Symmetry Metrics for High Dimensional Vector Similarity

From Unsupervised CNN Deep Learning Classification to Vector Similarity Metrics

Vector similarity measures on large amounts of high-dimensional data has become essential in solving many machine learning problems such as classification, clustering or information retrieval. Traditional methods of vector similarity calculations are cosine similarities or dot products. In this post we propose a new method based on transforming vectors to images, classifying pairwise images and getting metric as model probability.

For image classification we rely on outstanding success of Convolutional Neural Network image classification that in the last few years influenced application of this technique to extensive variety of objects.

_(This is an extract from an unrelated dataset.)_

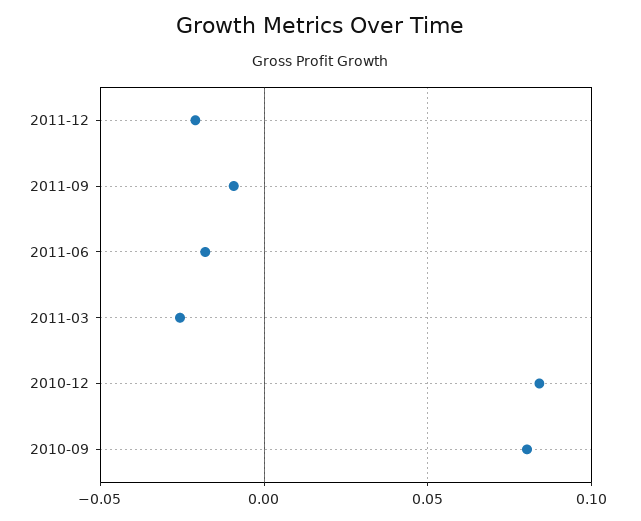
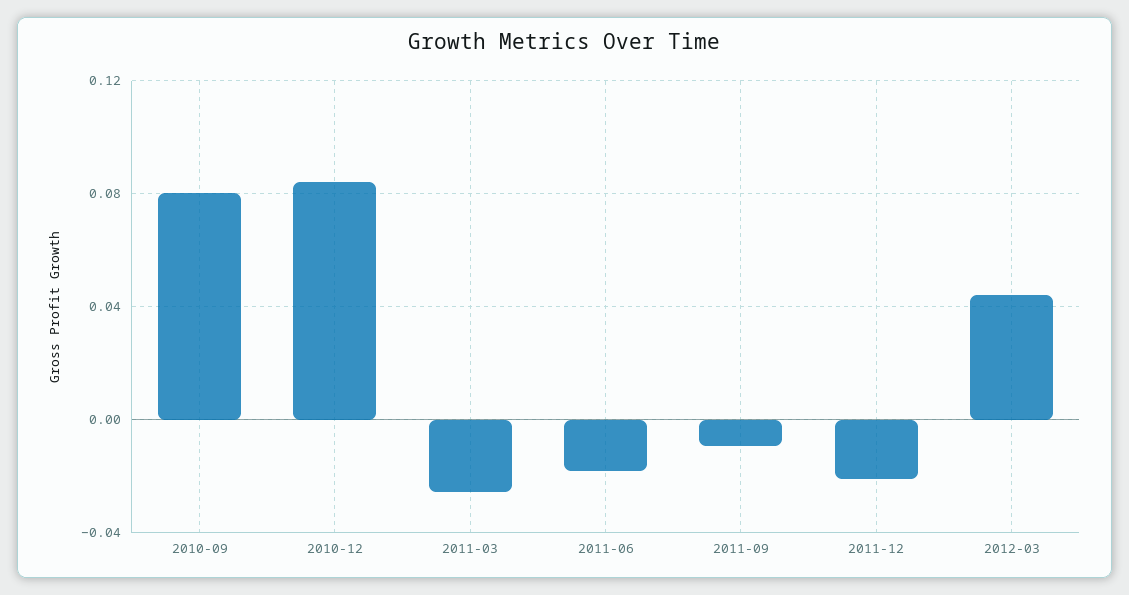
2012-03: none -> 0.045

Our method takes advantages of CNN transfer learning image classification. To build a model for symmetry metrics, we concatenate vector pairs by reversing right vectors. If vectors are very similar the joint vectors will look like mirror vectors. Joint vectors will be transformed to GAF images that proved to get higher accuracy metrics for image classification than plot pictures of joint vectors.

To distinguish between similar and dissimilar vector pairs we will generate training data as 'same' and 'different' classes. For the 'same' class we will generate self-reflected, mirror vectors and for 'different' class we will generate joint vectors as a random combination of non-equal pairs. Mirror vectors of the 'same' class transformed to GAF images represent symmetric images and GAF images of the 'different' class - asymmetric images. CNN image classification model is trained to distinguish between symmetric and asymmetric images. Similarity metric of this model is a probability for joint vectors converted to GAF image to get into the 'same' class.

In this post we will compare effectiveness of symmetry metrics and cosine similarity metrics for climate data analysis scenarios.

Introduction

Vector similarity measures on large amounts of high-dimensional data has become essential for solving many machine learning problems such as classification, clustering or information retrieval.

In the previous post "Unsupervised Deep Learning for Climate Data Analysis" we applied unsupervised machine learning model to categorize entity pairs to classes of similar and different pairs. This was done by transforming pairs of entities to pairwise vectors, transforming vectors to Gramian Angular Fields (GAF) images and classifying images by CNN transfer learning. That model allowed us to indicate metrics of GAF images visual similarity to symmetric or asymmetric classes.

In this post we will show how that model can be used to get 'same' probability metric for measuring similarities or dissimilarities between vectors. We will compare effectiveness of these metrics with effectiveness of cosine similarities.

In the previous post for experiments we selected climate data. In particular, we indicated when the model in not very reliable and illustrated several model reliable scenarios. Those reliable scenarios we will use in this post.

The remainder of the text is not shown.